- Exercise aim:
Below are the records; give the number of their lines that contain the word "parte" and nothing more.

[Recorded data]

————

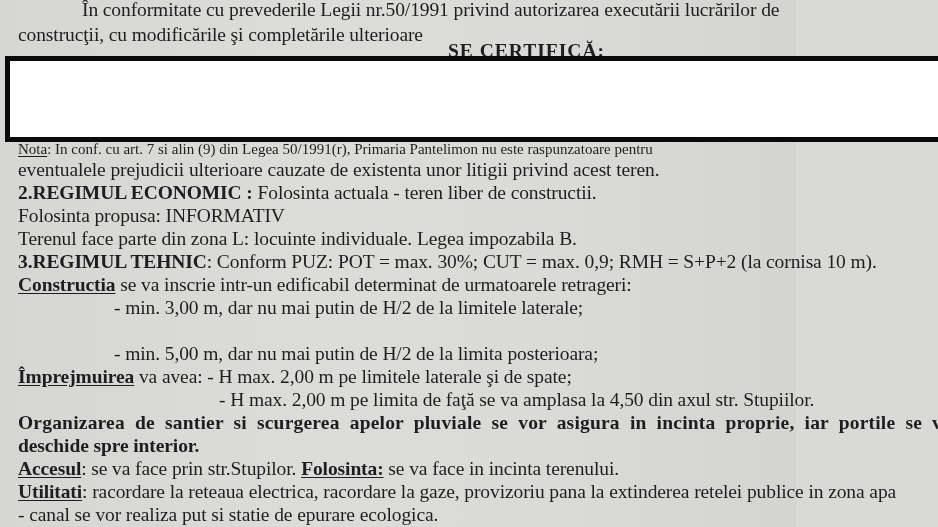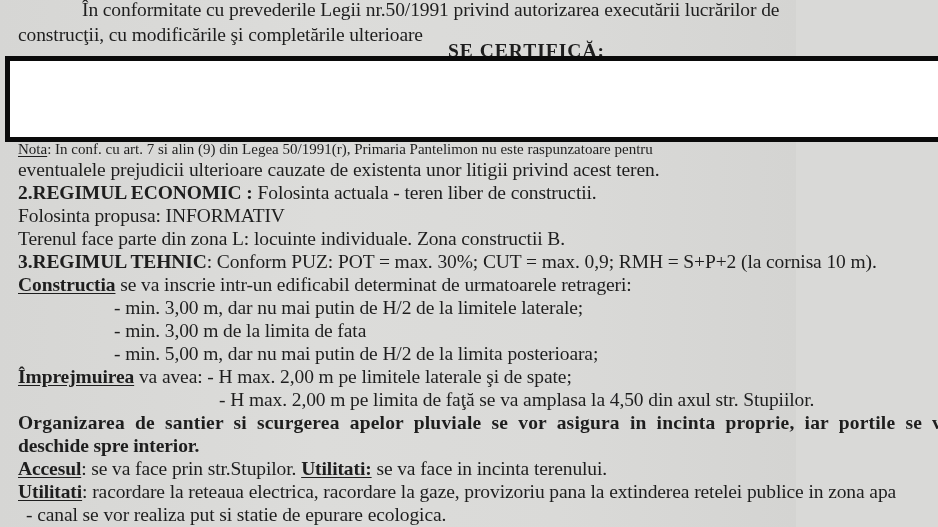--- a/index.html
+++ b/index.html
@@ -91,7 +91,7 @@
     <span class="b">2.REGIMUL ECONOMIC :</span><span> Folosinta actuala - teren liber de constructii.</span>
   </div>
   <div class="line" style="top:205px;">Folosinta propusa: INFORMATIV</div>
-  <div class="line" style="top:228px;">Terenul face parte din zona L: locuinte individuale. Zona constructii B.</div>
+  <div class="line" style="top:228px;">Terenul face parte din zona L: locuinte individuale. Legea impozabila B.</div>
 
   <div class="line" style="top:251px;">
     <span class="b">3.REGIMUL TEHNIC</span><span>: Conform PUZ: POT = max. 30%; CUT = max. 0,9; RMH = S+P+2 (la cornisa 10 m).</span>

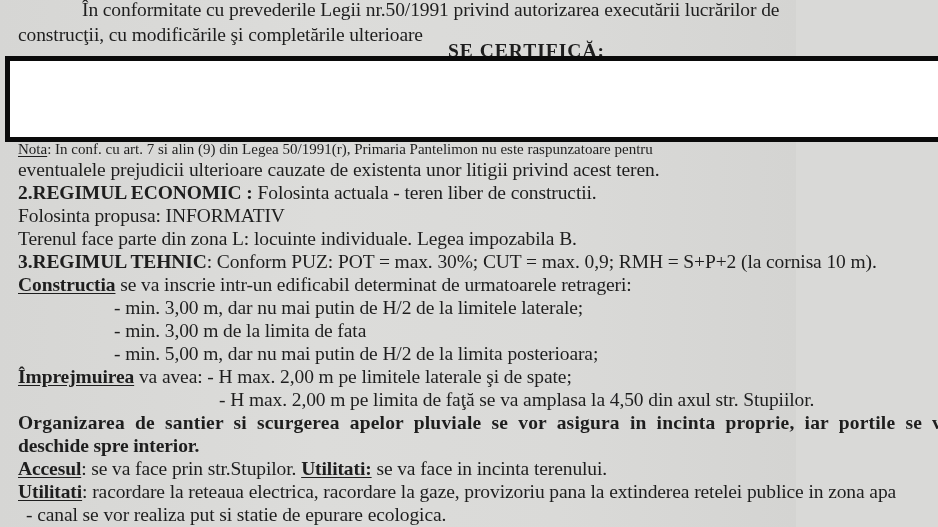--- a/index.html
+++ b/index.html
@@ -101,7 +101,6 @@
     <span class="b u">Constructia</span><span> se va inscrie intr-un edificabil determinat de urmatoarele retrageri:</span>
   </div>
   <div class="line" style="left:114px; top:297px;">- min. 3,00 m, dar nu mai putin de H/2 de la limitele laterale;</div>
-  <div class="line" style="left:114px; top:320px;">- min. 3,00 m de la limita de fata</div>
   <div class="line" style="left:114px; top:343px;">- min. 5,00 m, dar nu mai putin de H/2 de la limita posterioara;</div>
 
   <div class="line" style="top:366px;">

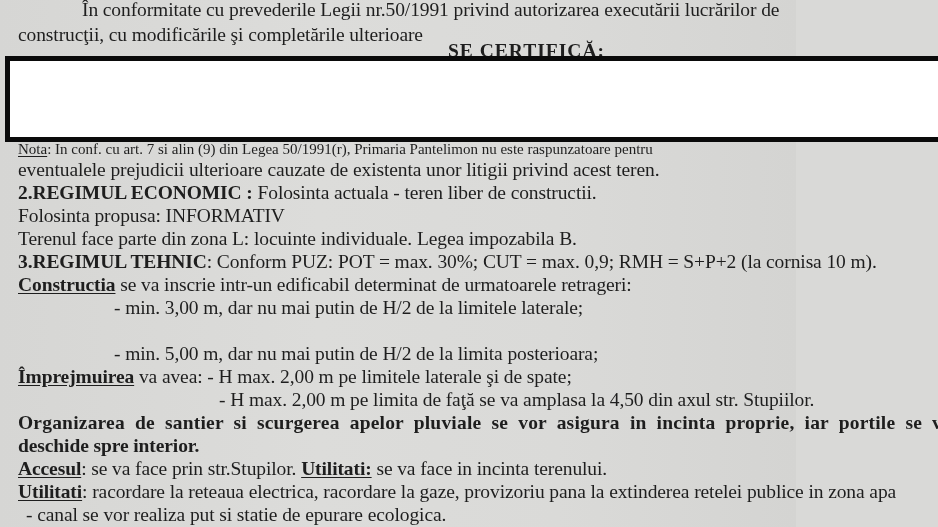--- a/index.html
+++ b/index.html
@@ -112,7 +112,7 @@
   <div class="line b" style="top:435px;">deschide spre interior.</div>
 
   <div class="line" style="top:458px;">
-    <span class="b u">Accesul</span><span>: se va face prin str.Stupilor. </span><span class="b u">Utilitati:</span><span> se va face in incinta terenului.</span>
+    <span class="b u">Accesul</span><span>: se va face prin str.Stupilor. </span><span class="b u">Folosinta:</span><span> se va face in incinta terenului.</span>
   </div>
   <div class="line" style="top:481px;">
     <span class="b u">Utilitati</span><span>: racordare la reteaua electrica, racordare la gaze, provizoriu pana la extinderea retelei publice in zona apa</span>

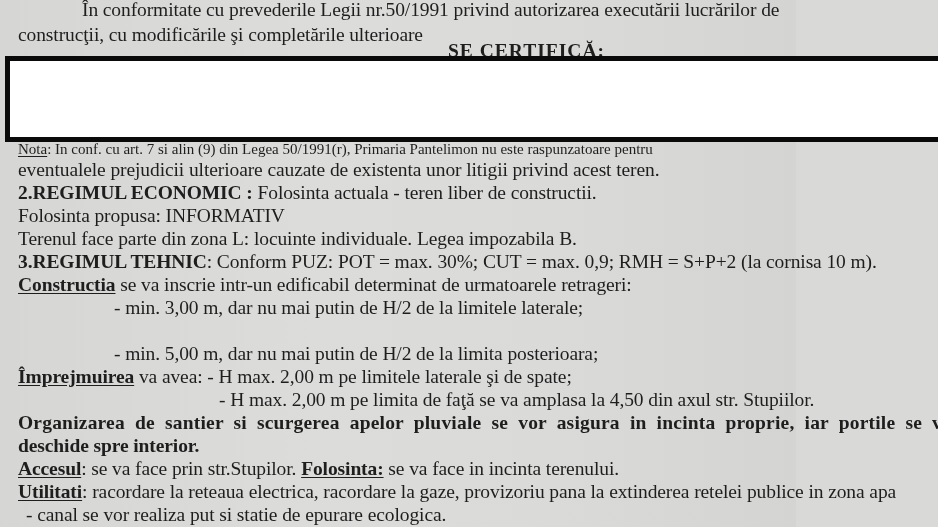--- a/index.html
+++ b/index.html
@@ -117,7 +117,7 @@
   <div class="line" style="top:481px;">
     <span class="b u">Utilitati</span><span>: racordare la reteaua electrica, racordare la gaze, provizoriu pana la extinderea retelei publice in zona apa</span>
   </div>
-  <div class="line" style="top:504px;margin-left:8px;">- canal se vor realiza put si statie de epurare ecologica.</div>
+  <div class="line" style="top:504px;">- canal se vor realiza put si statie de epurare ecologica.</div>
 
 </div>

————

- Written response:
2